Pegawai itu tertawa geli. “Wah… semoga masa trainingnya lancar, Pak.”
“Terima kasih. Doakan saya tidak salah beli pembalutnya saja dulu.”
Mereka menuju kasir. Kasir wanita yang menjaga mesin pembayaran sudah memperhatikan sejak tadi. Saat ia melihat barang-barang yang diletakkan Aldrich di meja—pembalut 29 cm wing, minuman anti nyeri, coklat, cookies, keripik—senyumnya mengembang.
“Wah… perhatian sekali ya, Pak.”
Aldrich mengangkat kedua tangan sedikit, pasrah. “Saya hanya ingin hidup saya damai hari ini.”
Kasir tertawa. “Ini laki-laki idaman banyak perempuan. Mau repot demi pasangan.”
Aldrich hanya tersenyum tipis sambil menggesek kartu. “Pasangan saya bisa marah pada semua klakson mobil di Jakarta jika saya tidak lakukan ini.”
Kasir dan pegawai langsung tertawa bersamaan.
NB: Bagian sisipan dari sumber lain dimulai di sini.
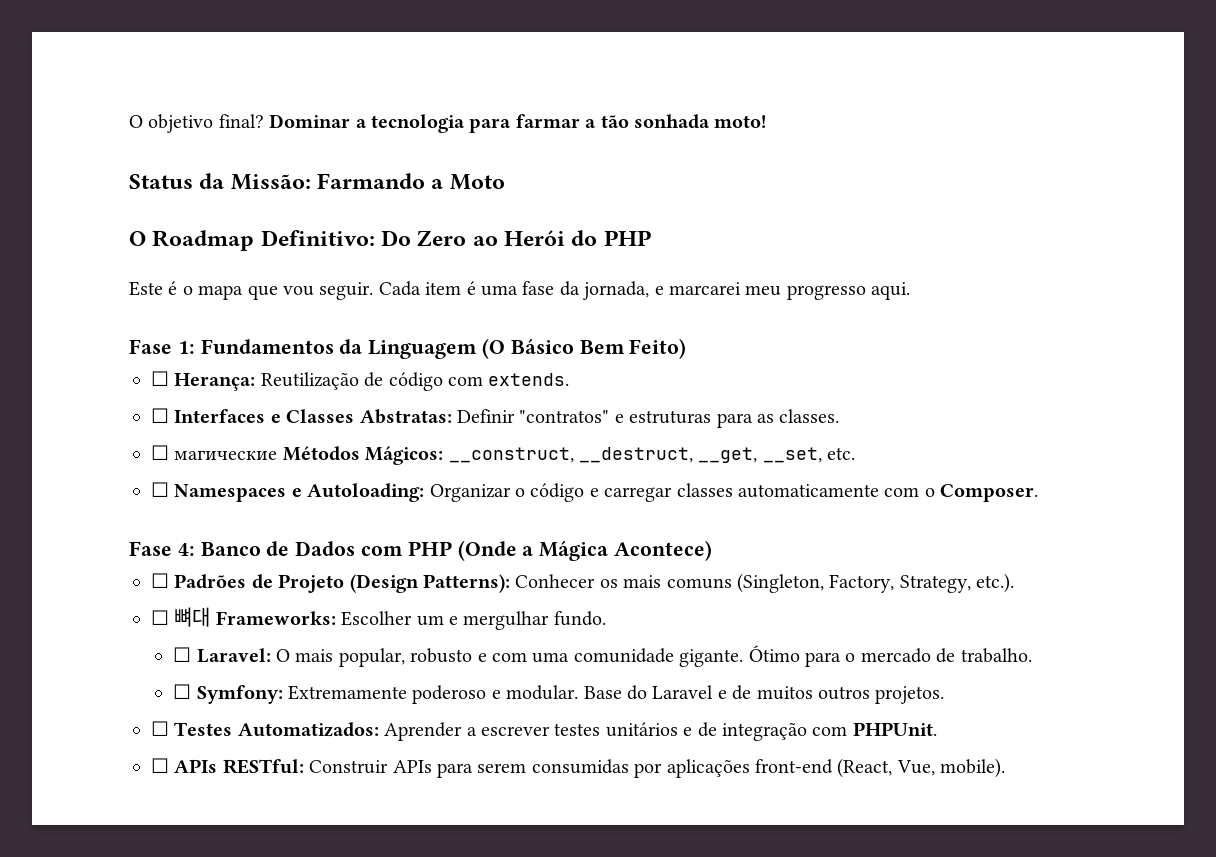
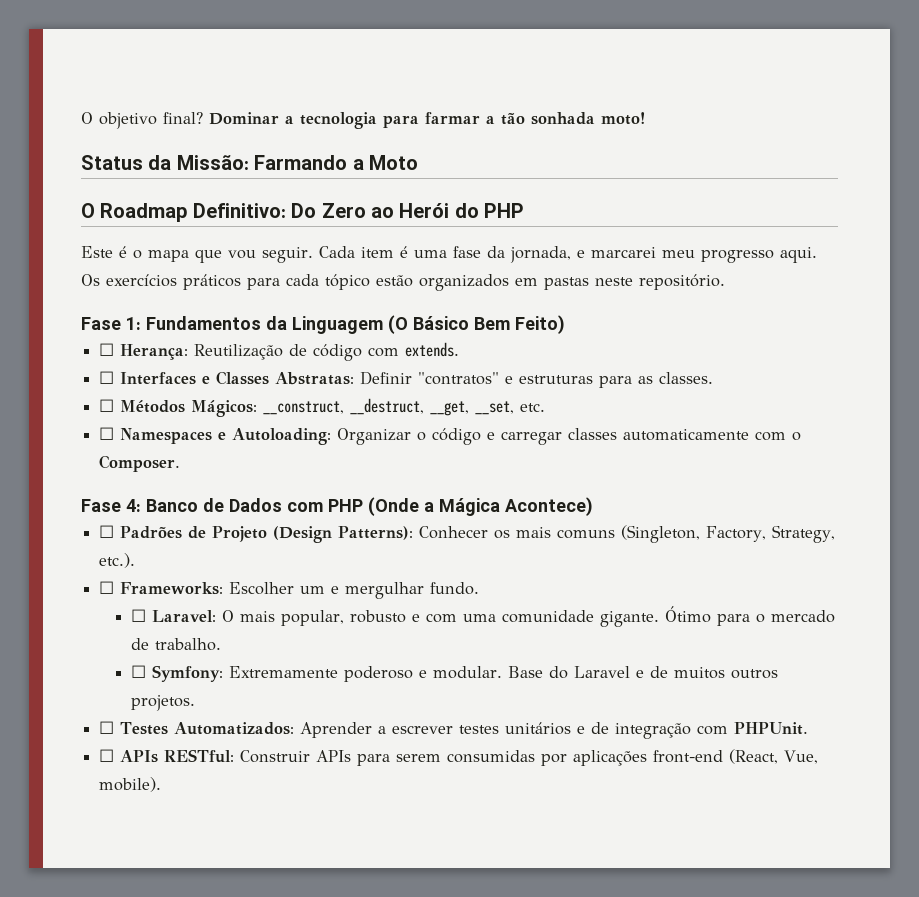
+ Os exercícios práticos para cada tópico estão organizados em pastas neste repositório.
- ☐ магические Métodos Mágicos: __construct, __destruct, __get, __set, etc.
+ ☐ Métodos Mágicos: __construct, __destruct, __get, __set, etc.
- ☐ 뼈대 Frameworks: Escolher um e mergulhar fundo.
+ ☐ Frameworks: Escolher um e mergulhar fundo.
Setelah kantong belanja siap, kasir menyerahkannya dengan rasa salut. “Semoga pacarnya cepat membaik, ya, Pak.”
Aldrich mengangguk, mengangkat kantong itu seperti misi rahasia yang harus segera diselesaikan. “Akan saya pastikan. Terima kasih. Kalian penyelamat saya hari ini.”
Lalu ia bergegas keluar minimarket, siap kembali pada Audy dengan barang-barang ‘perjuangan’ itu.